Items from a data source
________
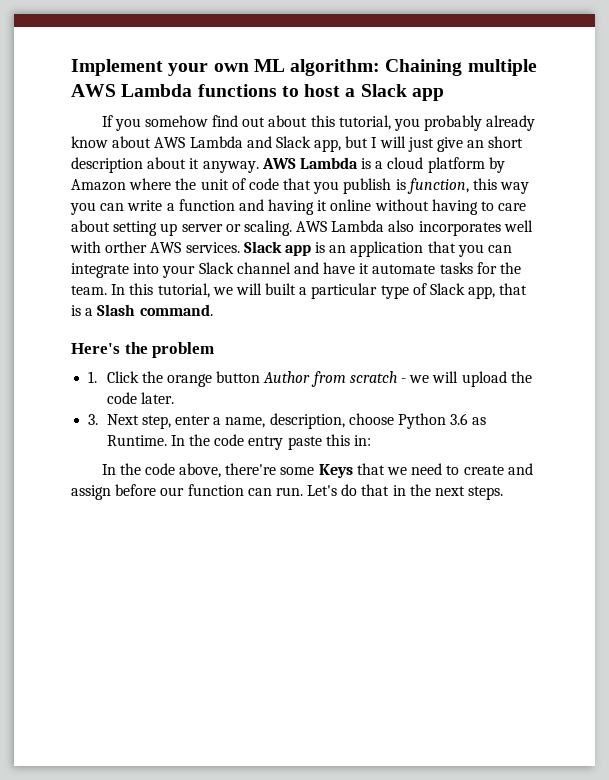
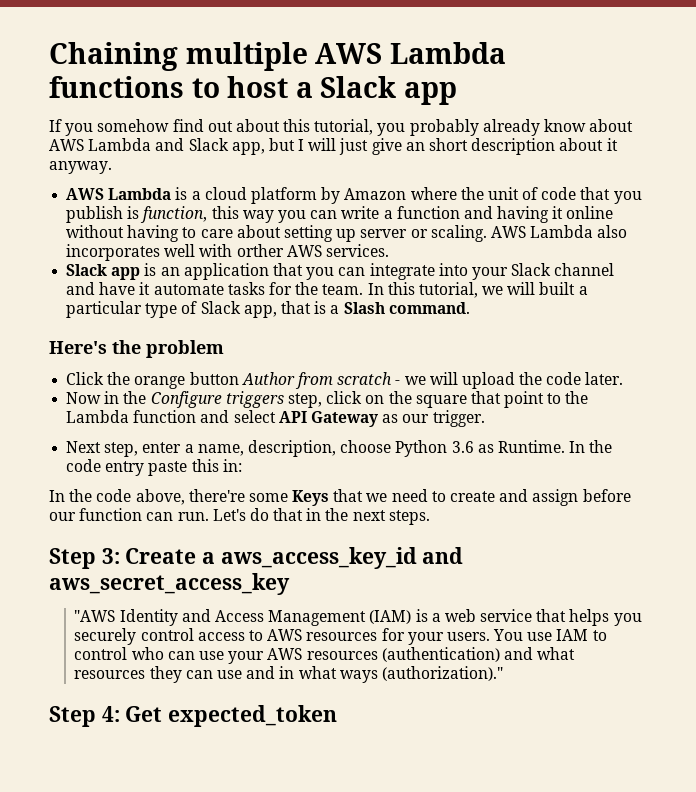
[71,59,381,76] Implement your own ML algorithm: -> (49, 56) none
(259, 167) none -> (112, 167) //
(240, 247) none -> (389, 250) //
[88,371,98,383] 1. -> (224, 349) none
[88,414,99,425] 3. -> [66,391,589,408] [66,410,485,427] Now in the Configure triggers step, click on the square that point to the Lambda function and select API Gateway as our trigger. //
(504, 493) none -> [49,547,464,569] [49,573,290,595] [74,609,642,626] [74,628,607,645] [74,647,576,664] [74,666,503,683] [49,705,338,727] // Step 3: Create a aws_access_key_id and aws_secret_access_key // "AWS Identity and Access Management (IAM) is a web service that helps you securely control access to AWS resources for your users. You use IAM to control who can use your AWS resources (authentication) and what resources they can use and in what ways (authorization)." // Step 4: Get expected_token

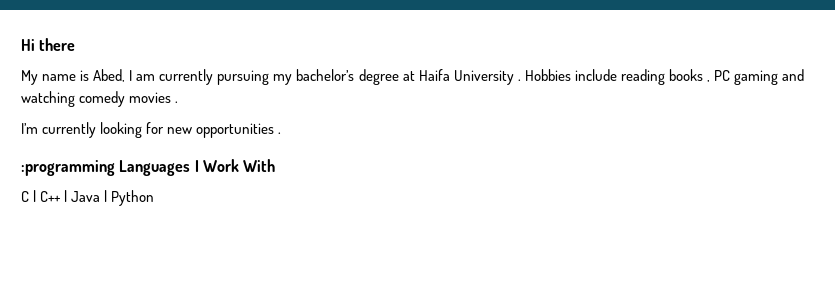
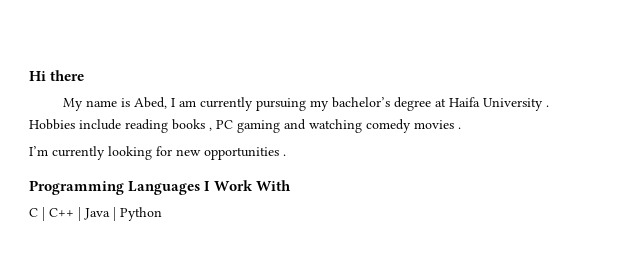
[21,160,115,176] :programming -> [29,180,124,195] Programming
________
◆ **Try it**
Take the records above and transcribe them exactly, dropping every picture.

◆ **Solution for this exercise**
[71,59,381,76] Implement your own ML algorithm: -> (49, 56) none
(259, 167) none -> (112, 167) //
(240, 247) none -> (389, 250) //
[88,371,98,383] 1. -> (224, 349) none
[88,414,99,425] 3. -> [66,391,589,408] [66,410,485,427] Now in the Configure triggers step, click on the square that point to the Lambda function and select API Gateway as our trigger. //
(504, 493) none -> [49,547,464,569] [49,573,290,595] [74,609,642,626] [74,628,607,645] [74,647,576,664] [74,666,503,683] [49,705,338,727] // Step 3: Create a aws_access_key_id and aws_secret_access_key // "AWS Identity and Access Management (IAM) is a web service that helps you securely control access to AWS resources for your users. You use IAM to control who can use your AWS resources (authentication) and what resources they can use and in what ways (authorization)." // Step 4: Get expected_token

[21,160,115,176] :programming -> [29,180,124,195] Programming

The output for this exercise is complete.